The FBI developed the NIT—which basically is a computer code that was added to the digital content of the copy of the Playpen website residing on a government server in Virginia—to trace previously untraceable use of child pornography websites through the dark web. Once the NIT was deployed, whenever dark web users accessed Playpen and downloaded content so as to display it on their computers, that content was augmented with a set of computer instructions that traveled with it, through the dark web, until coming to rest on the computer of the Playpen user. When the NIT reached the Playpen user’s computer, the attached instructions executed, causing the user’s computer to transmit identifying information back to the government server in Virginia. The identifying information included an IP address, the type of operating system employed by the computer and an active operating system username, and information regarding whether the NIT had previously been delivered.

In 2015, the NIT was deployed pursuant to a warrant issued by a federal magistrate judge in Virginia. It ran for two weeks, during which time it identified, among others, defendant’s

computers in Montpelier, Vermont, leading to the seizure of his laptop, and the discovery of child pornography.

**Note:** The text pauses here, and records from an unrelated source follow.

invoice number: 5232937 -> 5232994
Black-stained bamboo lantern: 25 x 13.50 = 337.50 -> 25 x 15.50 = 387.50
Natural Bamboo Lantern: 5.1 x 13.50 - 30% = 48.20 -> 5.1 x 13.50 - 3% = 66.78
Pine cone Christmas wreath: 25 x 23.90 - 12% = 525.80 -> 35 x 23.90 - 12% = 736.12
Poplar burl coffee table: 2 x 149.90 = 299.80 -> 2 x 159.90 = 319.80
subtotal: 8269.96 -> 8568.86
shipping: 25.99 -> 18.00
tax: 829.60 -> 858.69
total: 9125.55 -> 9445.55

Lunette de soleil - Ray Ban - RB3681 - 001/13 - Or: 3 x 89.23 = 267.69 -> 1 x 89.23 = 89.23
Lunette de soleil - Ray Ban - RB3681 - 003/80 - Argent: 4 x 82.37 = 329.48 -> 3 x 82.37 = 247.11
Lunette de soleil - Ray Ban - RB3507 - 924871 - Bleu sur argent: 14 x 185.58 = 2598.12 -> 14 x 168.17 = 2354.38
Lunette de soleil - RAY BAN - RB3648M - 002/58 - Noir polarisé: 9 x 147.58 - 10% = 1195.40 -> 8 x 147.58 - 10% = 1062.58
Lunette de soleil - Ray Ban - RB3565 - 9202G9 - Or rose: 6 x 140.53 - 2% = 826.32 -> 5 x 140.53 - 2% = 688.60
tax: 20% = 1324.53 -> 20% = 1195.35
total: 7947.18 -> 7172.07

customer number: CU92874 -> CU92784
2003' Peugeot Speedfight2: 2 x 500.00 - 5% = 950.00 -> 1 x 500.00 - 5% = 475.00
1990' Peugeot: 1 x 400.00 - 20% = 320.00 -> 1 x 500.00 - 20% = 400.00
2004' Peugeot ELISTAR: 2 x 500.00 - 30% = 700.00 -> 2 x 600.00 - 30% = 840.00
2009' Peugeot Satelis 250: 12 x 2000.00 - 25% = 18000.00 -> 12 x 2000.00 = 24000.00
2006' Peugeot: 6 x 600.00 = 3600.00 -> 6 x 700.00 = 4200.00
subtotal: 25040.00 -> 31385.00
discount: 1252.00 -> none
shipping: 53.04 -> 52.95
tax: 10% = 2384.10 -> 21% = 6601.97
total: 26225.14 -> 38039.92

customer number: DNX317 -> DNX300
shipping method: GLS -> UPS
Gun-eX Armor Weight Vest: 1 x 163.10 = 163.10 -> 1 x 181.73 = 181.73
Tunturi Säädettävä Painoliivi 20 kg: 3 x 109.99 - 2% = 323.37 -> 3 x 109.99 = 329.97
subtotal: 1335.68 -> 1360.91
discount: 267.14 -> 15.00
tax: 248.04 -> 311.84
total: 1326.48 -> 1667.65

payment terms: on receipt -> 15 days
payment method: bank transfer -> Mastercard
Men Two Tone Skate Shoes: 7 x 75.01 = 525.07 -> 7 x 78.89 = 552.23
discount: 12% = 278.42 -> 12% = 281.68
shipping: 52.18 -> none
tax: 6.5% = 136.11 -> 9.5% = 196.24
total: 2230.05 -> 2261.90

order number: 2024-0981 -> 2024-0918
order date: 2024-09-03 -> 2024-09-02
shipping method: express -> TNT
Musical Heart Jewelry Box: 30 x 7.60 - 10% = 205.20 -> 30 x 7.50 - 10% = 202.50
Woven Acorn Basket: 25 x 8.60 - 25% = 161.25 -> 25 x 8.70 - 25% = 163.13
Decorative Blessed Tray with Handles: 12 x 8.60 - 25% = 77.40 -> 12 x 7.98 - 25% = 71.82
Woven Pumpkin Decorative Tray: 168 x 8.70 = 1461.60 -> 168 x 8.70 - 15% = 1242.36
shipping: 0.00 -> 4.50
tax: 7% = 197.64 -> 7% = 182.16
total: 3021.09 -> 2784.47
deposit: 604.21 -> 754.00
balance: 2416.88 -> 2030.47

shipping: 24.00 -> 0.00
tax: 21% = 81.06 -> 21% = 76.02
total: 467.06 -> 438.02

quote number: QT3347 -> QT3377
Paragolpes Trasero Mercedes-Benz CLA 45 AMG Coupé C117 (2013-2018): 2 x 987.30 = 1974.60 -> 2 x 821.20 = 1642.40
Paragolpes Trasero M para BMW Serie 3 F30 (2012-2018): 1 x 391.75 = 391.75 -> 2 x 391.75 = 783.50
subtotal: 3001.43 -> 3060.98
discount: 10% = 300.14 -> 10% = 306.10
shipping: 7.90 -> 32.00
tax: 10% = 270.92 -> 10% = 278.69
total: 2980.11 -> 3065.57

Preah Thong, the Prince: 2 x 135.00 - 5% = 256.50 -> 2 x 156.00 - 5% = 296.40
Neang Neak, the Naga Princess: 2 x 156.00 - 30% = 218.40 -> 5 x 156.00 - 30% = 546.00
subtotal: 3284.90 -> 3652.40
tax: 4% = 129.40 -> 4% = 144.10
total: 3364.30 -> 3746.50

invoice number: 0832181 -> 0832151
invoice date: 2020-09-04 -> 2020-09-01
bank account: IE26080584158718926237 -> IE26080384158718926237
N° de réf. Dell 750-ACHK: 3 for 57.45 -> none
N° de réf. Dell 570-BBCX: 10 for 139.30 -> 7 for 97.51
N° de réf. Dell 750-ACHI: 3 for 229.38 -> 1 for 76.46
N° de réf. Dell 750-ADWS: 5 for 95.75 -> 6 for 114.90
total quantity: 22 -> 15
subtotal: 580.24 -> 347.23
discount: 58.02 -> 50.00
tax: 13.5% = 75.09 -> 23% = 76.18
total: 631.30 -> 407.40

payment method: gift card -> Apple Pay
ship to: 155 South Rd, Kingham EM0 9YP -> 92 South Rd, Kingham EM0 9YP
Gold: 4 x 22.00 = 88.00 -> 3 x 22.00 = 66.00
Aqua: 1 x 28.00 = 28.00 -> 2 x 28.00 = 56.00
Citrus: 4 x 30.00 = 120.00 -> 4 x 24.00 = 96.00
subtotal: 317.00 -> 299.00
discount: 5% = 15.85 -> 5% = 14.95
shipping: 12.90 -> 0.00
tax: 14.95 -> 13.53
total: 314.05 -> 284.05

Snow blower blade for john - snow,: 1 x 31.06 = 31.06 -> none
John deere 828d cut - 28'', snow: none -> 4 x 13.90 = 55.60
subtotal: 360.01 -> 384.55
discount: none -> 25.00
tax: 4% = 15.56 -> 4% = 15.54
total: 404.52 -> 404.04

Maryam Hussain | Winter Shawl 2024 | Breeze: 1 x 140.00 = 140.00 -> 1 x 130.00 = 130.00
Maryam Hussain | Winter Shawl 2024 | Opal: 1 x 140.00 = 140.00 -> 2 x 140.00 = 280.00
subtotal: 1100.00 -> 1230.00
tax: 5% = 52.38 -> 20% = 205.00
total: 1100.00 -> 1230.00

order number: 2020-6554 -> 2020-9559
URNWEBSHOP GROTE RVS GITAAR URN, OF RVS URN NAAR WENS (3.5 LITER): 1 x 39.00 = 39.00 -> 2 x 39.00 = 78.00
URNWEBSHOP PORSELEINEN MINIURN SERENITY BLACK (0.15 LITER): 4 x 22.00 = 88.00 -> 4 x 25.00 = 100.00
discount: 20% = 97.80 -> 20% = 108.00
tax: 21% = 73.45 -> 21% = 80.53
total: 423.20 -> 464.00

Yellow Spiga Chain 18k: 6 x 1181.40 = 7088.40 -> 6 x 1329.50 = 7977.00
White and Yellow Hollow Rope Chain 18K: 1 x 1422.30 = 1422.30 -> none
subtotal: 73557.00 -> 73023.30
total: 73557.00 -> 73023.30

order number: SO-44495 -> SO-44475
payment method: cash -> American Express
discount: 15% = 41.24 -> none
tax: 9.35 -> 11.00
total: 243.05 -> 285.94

Following indictment, defendant moved to suppress all evidence and statements obtained from the NIT warrant on the grounds that the Virginia magistrate did not have authority to authorize searches outside her district. The district court agreed that the Virginia magistrate did not have authority under Fed.R.Crim.Pro. 41(b) to authorize searches outside her jurisdiction, but found that that the error was not of Fourth Amendment dimension, and that the FBI officers had acted in good faith. The district court, therefore, denied suppression.

On appeal, defendant argued that, because the magistrate lacked jurisdiction to issue the NIT warrant, it was void ab initio, and thus not a warrant, in Fourth Amendment terms. Three circuits of the nine that have considered the issue (the NIT warrant issue) have accepted aspects of this argument.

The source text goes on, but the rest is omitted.